Chairman Takano Delivers Opening Remarks At First Committee Hearing Examining “VA 2030” and Future of VA
WASHINGTON, DC – Today, House Committee on Veterans’ Affairs Chairman Mark Takano (CA-41) delivered opening remarks before the first Full Committee Hearing entitled “VA2030: A Vision for the Future of the VA”. Below is a link to the video of the Chairman’s opening statement and his remarks as prepared:
Watch opening remarks here
Mr. Secretary, thank you for joining us today. I truly appreciate your commitment to your job and to our veterans while you are recovering from foot surgery. Out of respect and sympathy for you, I will move this hearing along as quickly as possible so you can get back to following your doctor’s orders: to rest and elevate your foot.
I will strictly adhere to the five minute rule for each member. Please be cognizant of how much time you have and if you think you might go over, submit your additional questions for the record. Thank you.
What I hope to get out of this hearing is to lay the groundwork for a long-term vision for the future of VA. We all know what we need to do over the next year or two to keep VA functioning, but our aspirational goal should be to envision the perfect VA system and strive toward that.
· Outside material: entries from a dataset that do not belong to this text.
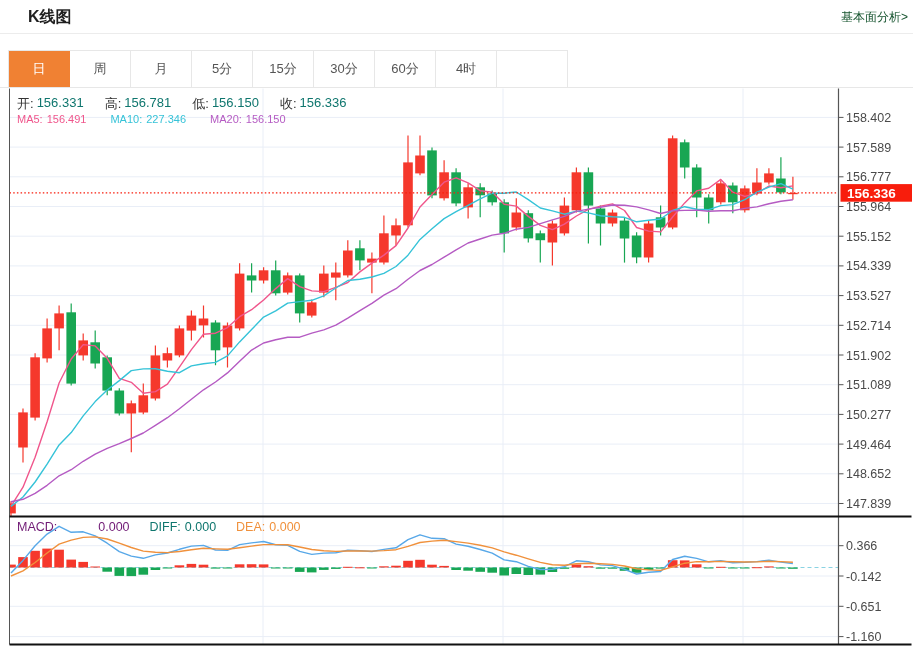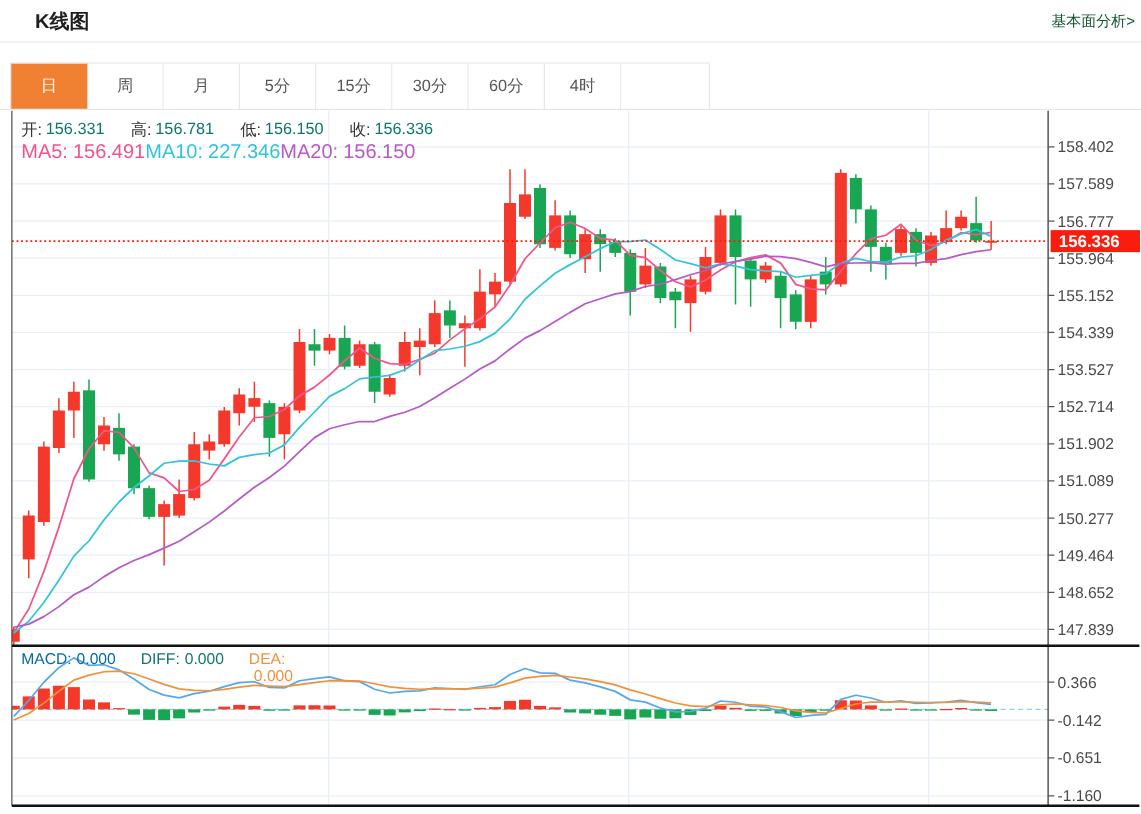"MA5:" .legend-ma { font-size: 16px -> 11px; gap: none -> 24px }
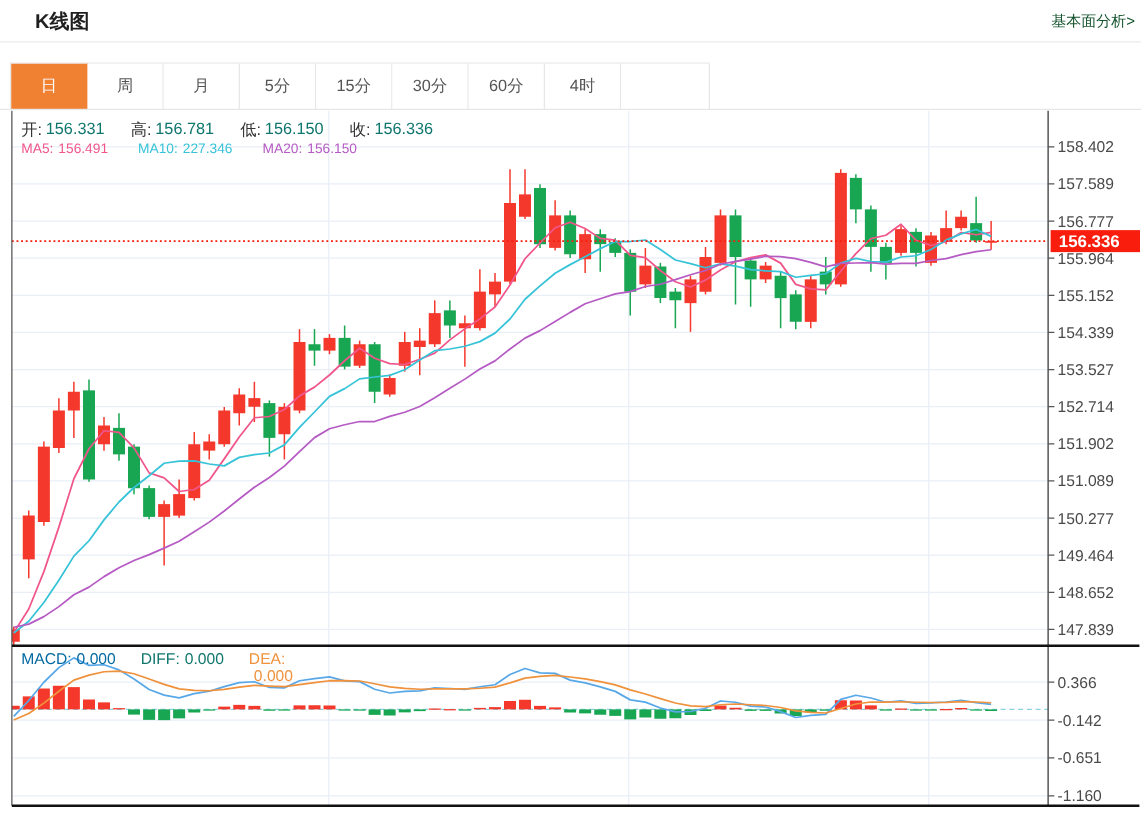"MACD:" .c-macd { color: #0369a1 -> #701a75; gap: none -> 37px }
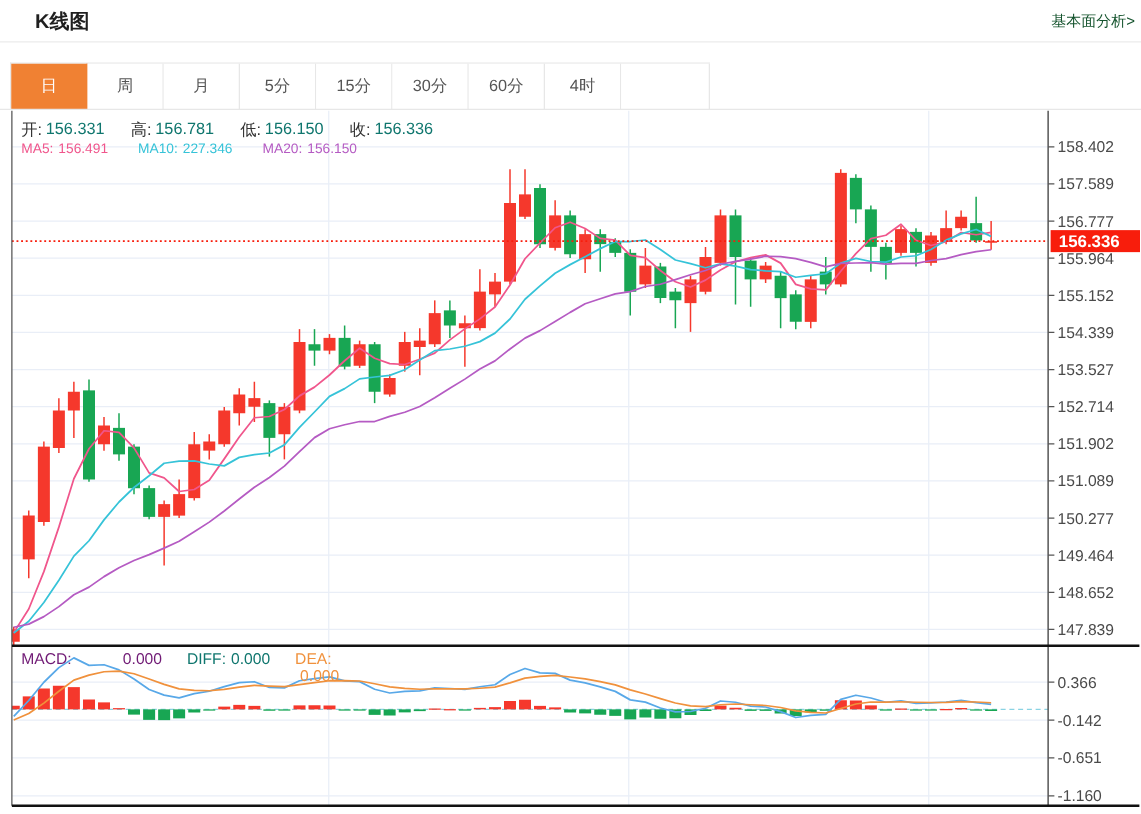"DEA:" .c-dea { flex-direction: column -> none }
By now, I’m sure most of you have heard me use the phrase “VA 2030.” This is the term I’ll use when describing my vision of VA.
My vision is twofold: VA must be a system that is easy to navigate – easy to enter with logical responses as veterans’ needs change or new needs arise.
The second part of my vision is that VA catches up to the changing and new demographics of veterans, and be nimble enough to adapt and respond as those demographics change.
I often use VA’s long-term care programs as an example of VA 2030. Today, there are countless resources to receive assistive care, which is great for veterans. Unfortunately, there are countless ways in which veterans can access those services. This makes it confusing for veterans and their loved ones to find the right program to meet their needs.
In a perfect world, veterans seeking assistance - whether it’s with cleaning their house or mowing their lawn or those with greater needs for full time care in a long-term facility – should have a single point of entry that evaluates their needs and eligibility for services so veterans and their families can make decisions that are right for them. As veterans age and their needs change, the care and services provided should adapt to veterans’ needs –requiring little effort from the veterans and their families.
Using this model, we should be able to remove redundant programs and find gaps in service while making it easier to navigate VA’s services.
In the same vein, we must evaluate VA’s programs and services to better serve women veterans, the LGBTQ community, and minority veterans.
With this vision in mind, Ms. Brownley developed the idea and framework for the Women Veterans’ Taskforce. This taskforce will examine the current services that are specific to women veterans to see if there is room for improvement. It will also look at programs and services that are meant to serve all veterans, but might need adjustments to better serve women, like prosthetics and mental health care treatments.
This forward-looking process will take trust and a commitment from all involved to work, but we have proven that we have the ability to do it.
VA, Congress and the VSOs all worked together to improve the appeals process. Four years ago the appeals backlog was enormous and growing. Veterans waited months and years for an answer. Today, thanks to bipartisan cooperation and full involvement with stakeholders, there is a far more efficient process where veterans have the ability to choose which appeal lane works best for them.
This model is working to produce more timely decisions that veterans and VSOs are reporting as a large step in the right direction. For the first time in many years, we have a realistic grasp on eliminating the appeals backlog.
Mr. Secretary, we have done it before, we can do it again. I look forward to hearing from you on the areas in which we can quickly make meaningful changes, and also areas that might take time, like appeals modernization. I also look forward to working with Ranking Member Roe and the rest of my colleagues on the Committee to make sure we meet the audacious goal of VA 2030.
With that, I yield 5 minutes to my friend Dr. Roe.